Dialogue avec le Christ

Seigneur Jésus, enseigne-moi la vraie liberté. Donne-moi de mieux saisir comment ta Loi est Vie, car elle est créatrice et libératrice.
Avec le psalmiste, je prie ainsi : « D’un cœur droit, je pourrai te rendre grâce, instruit de tes justes décisions. Tes commandements, je les observe : ne m’abandonne pas entièrement. Comment, jeune, garder pur son chemin ? En observant ta parole. De tout mon cœur, je te cherche ; garde-moi de fuir tes volontés.
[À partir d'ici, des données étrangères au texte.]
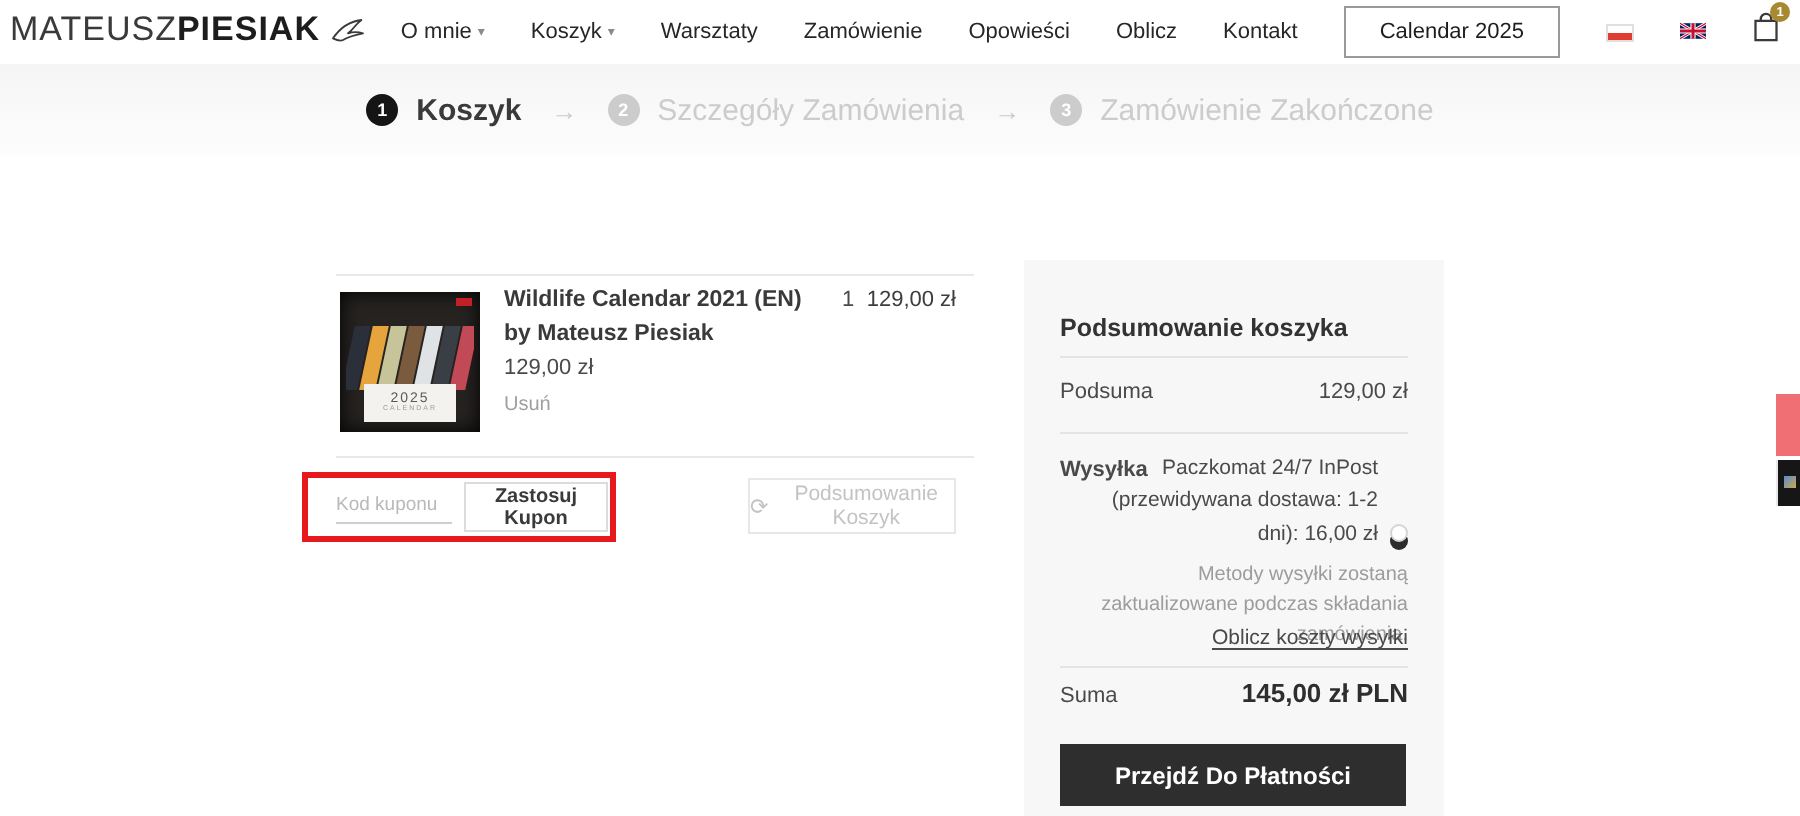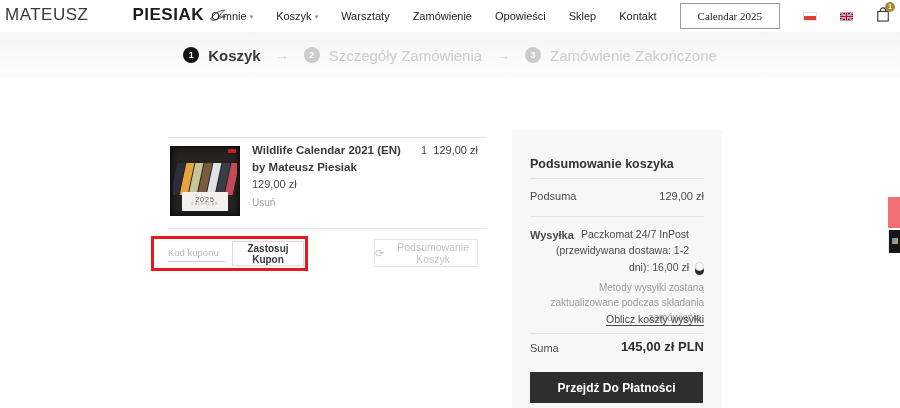"PIESIAK" .logo .lb { margin-left: 44px -> none }
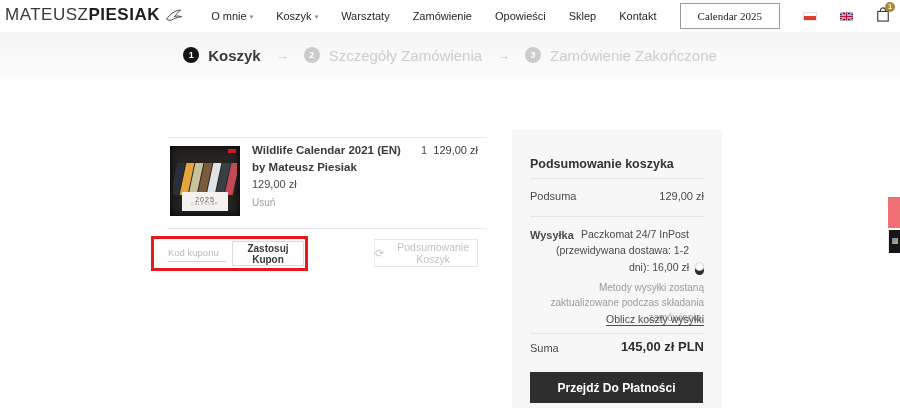"Sklep" span { text: Sklep -> Oblicz }
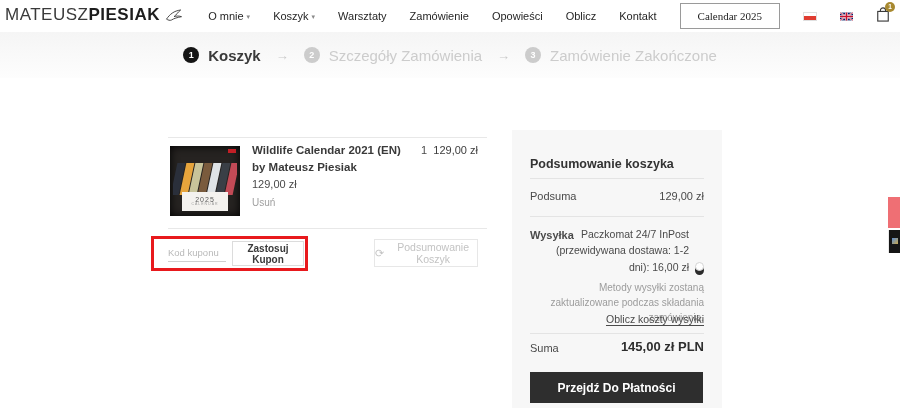"Calendar 2025" .cal-btn { font-family: Liberation Serif, serif -> Liberation Sans, sans-serif }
Dans mon cœur, je conserve tes promesses pour ne pas faillir envers toi. Toi, Seigneur, tu es béni : apprends-moi tes commandements. Je fais repasser sur mes lèvres chaque décision de ta bouche. Je trouve dans la voie de tes exigences plus de joie que dans toutes les richesses. Je veux méditer sur tes préceptes et contempler tes voies. Je trouve en tes commandements mon plaisir, je n’oublie pas ta parole. Sois bon pour ton serviteur, et je vivrai, j’observerai ta parole. Ouvre mes yeux, que je contemple les merveilles de ta loi. » (Ps 118, 7-18)

Résolution

Réfléchir quelques instants à ce qui pourrait être stérile dans ma façon de vivre la Loi de Dieu et prendre la décision de me défaire de l’observance hypocrite et extérieure des règles.